Review of Last Wedding

Last Wedding (2001)
6/10
City of Glass People: Bruce Sweeney's Vancouver
18 October 2001
Warning: Spoilers
*I don't think this contains spoilers, but it is pretty involved and so may reveal aspects of the plot that you would rather have surprise you. If you'd rather go in to the film without preconceptions, don't read on.*

Apparently, Last Wedding received critical acclaim for its strong character development, its taut atmosphere, its remarkable dialogue, and its portrayal of Vancouver as Vancouver (a novel idea, considering the plethora of appalling Hollywood films that routinely convert the city into San Francisco, Los Angeles, or even Hong Kong).
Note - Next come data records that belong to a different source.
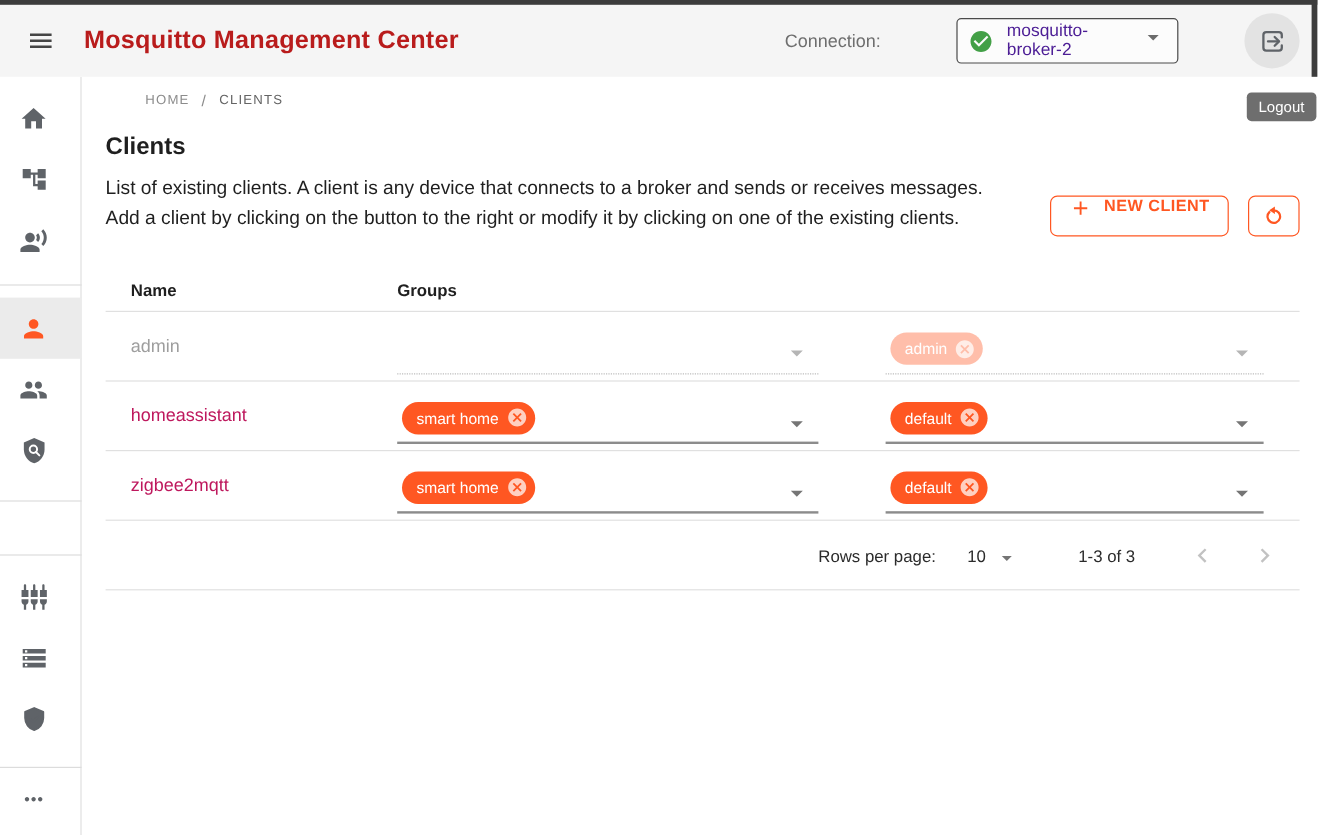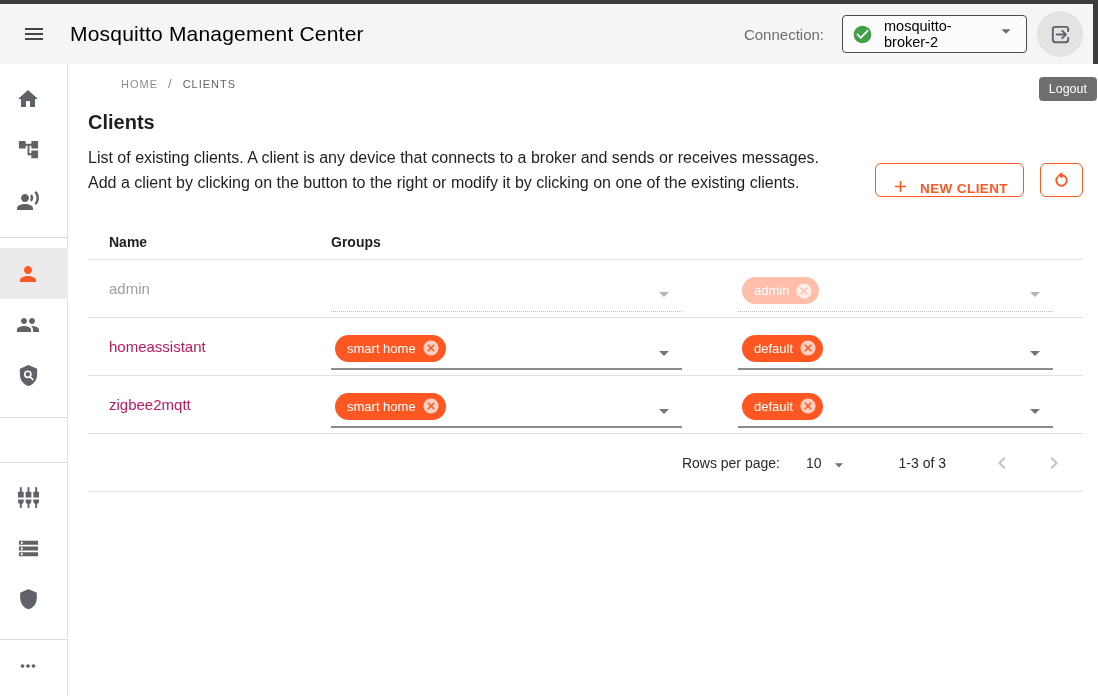"Mosquitto Management Center" .app-title { color: #000000 -> #b91c1c; font-weight: normal -> bold }
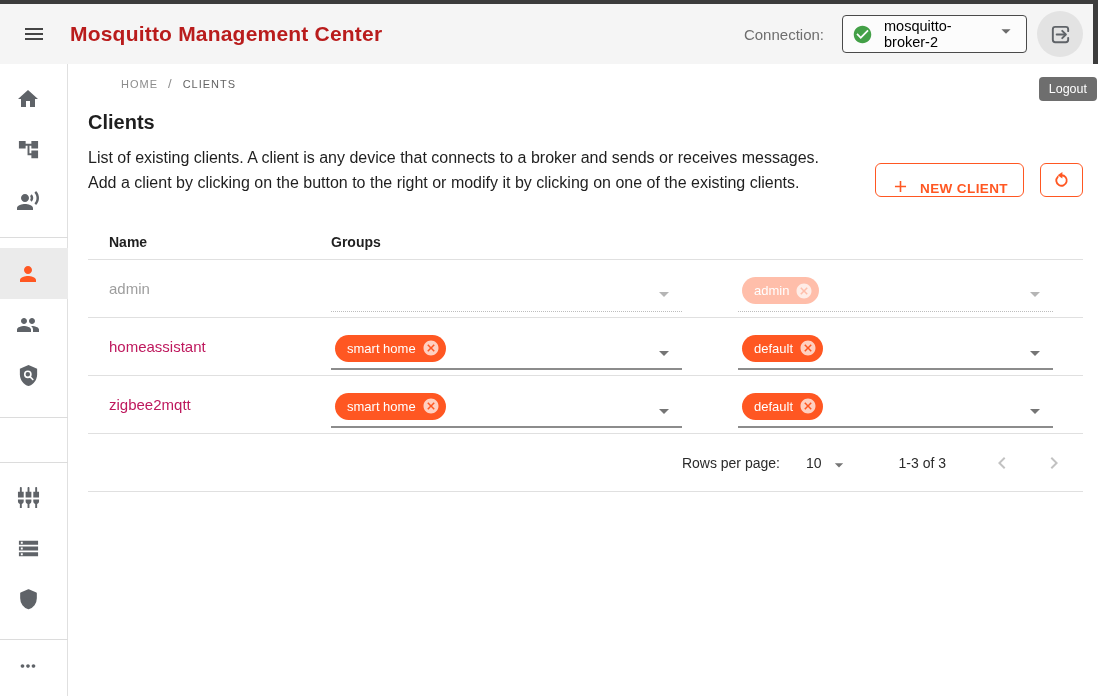"Connection:" .header-right { gap: none -> 45px }
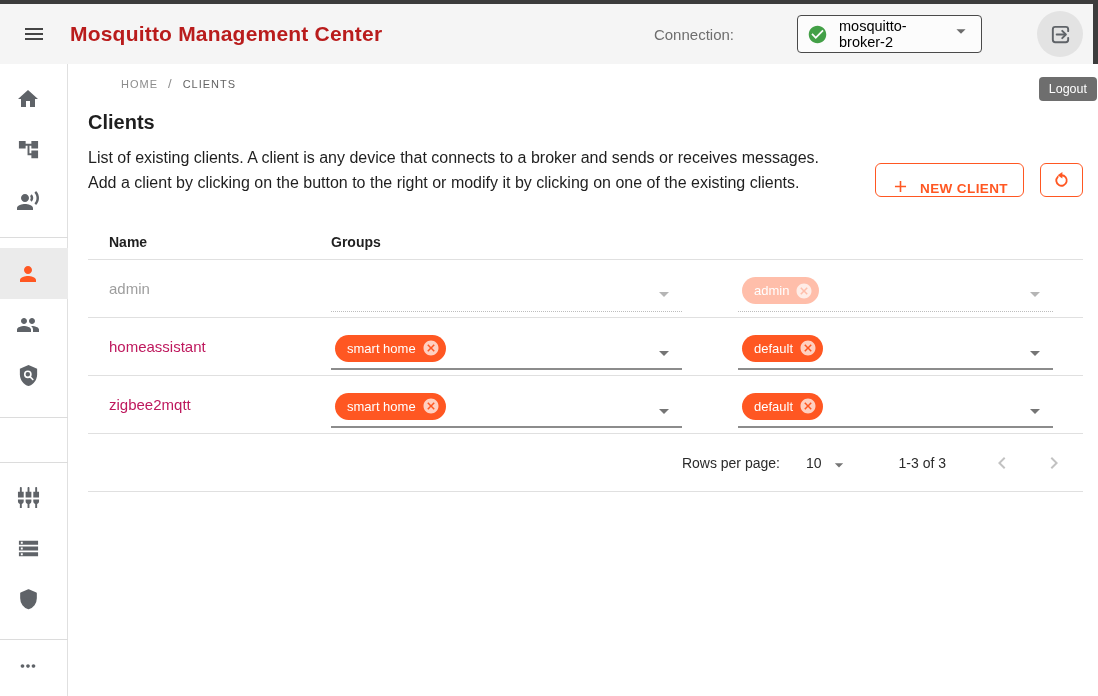"mosquitto-broker-2" .connection-select .value { color: #000000 -> #4c1d95 }
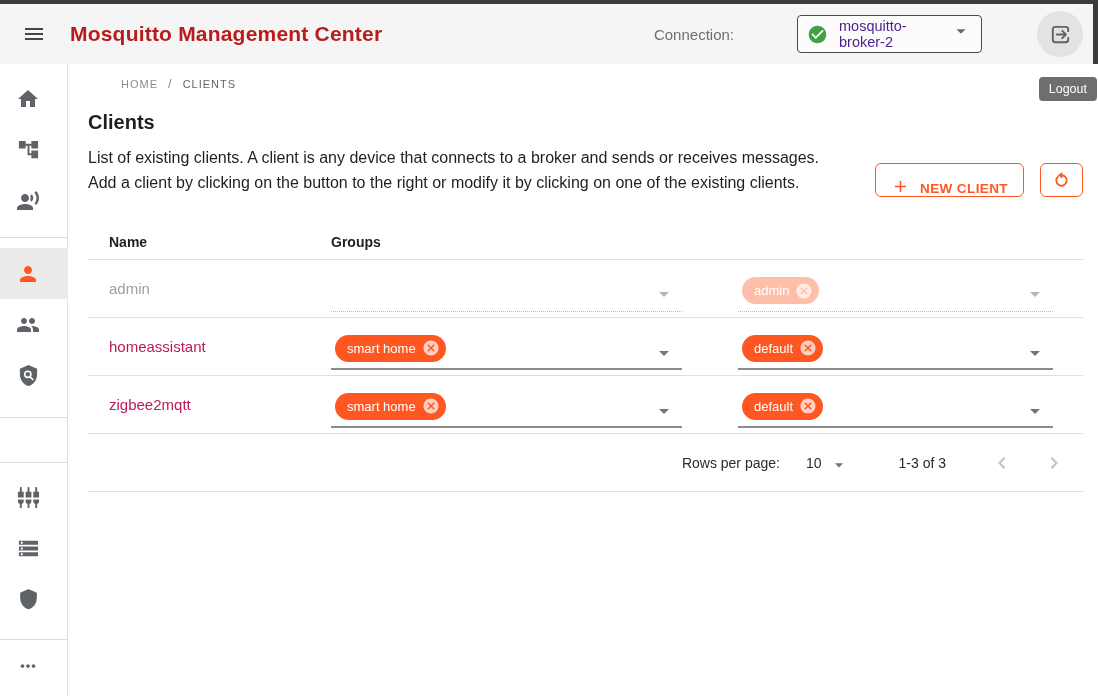"NEW CLIENT" .new-client-btn { align-items: flex-end -> flex-start }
Despite good acting and attentive, often beautiful cinematography, however, Last Wedding is a hollow, almost nonsensical study of the banal dysfunction of urban social life. Did I mention that it's a comedy? The film is generally funny, especially in the first half, and pleasing in its visual familiarity (So very Vancouver, and there is a Winnipeg Jets cap, and a quintessential trip to the cabin to fish . . . ).

But:

Character development is irritatingly imbalanced. This may be because the film was shot over three consecutive summers and so fell victim to the intermittent availability of actors and crew. Under these circumstances balance and continuity must be challenging to attain, and the film suffers as a result. Of the three couples represented, only one is explored enough to lead the audience across the rickety bridge between motivation and action. Sarah, played beautifully by Molly Parker, is an ambitious young architect who lands her dream job fresh out of university despite a slump in the market, and who must struggle with her idealistic spouse's resentment of both her success and her ethical and aesthetic perspectives regarding architecture. The scenes involving this couple are brilliantly executed, and appear (uniquely) topically rooted in Vancouver's identity. The other two couples are another story. One is ploddingly two-dimensional: Randy English Professor cheats on Luddite Librarian Live-In with Ambitious Sexpot Student. From a narrative perspective at the very least, this subplot climaxes prematurely. The third couple's story is utter nonsense, and seems to have been included only as an ill-advised attempt at comic relief. The wedding of the title is that of Noah and Zipporah (actually, the title is a reference to the wedding before theirs, but to theirs by inference. Don't ask, it seems like an arbitrary titling decision. No surprise, really). Noah works in waterproofing supplies and lives in Zipporah's obligatorily leaky condo. Vancouverites should know what I mean when I say this is dime-store irony. Zipporah is a beautiful, sensual fashion plate with delusions of becoming a country music icon. Nothing about them, from their tense initial interactions through their rushed wedding and the arbitrary deterioration of their sanity and their relationship, makes anything approaching sense. We laugh at Zipporah and Noah, not with them, and only because we're expected to.

In all these cases, the only dubious trait shared by the characters is their inability to interact functionally with one another. And why can't they? They are, at any given point, selfish, thick-witted, spiteful, and actually insane. I found empathy for the characters unattainable, as they lacked emotional depth and the motivations for their actions and statements were inadequately explored. This could in fact set up an interesting motive for the location of Last Wedding. The city of Vancouver is often characterized as beautiful but new and soulless, without history or personality - in Douglas Coupland's words, a city of glass (and maybe this isn't how Doug meant it, but it works). Perhaps that is the link between the setting and the characters in Last Wedding. Bruce Sweeney's characters are people of glass, by turns transparent, brittle, distant. Unfortunately, this representation is so haphazard and incongruous that it fails to make its purpose clear to the viewer. Perhaps it wasn't intended at all?

Last Wedding is an awkward, senseless collage of humour, depraved selfishness, and Vancouverism. Make of that what you will.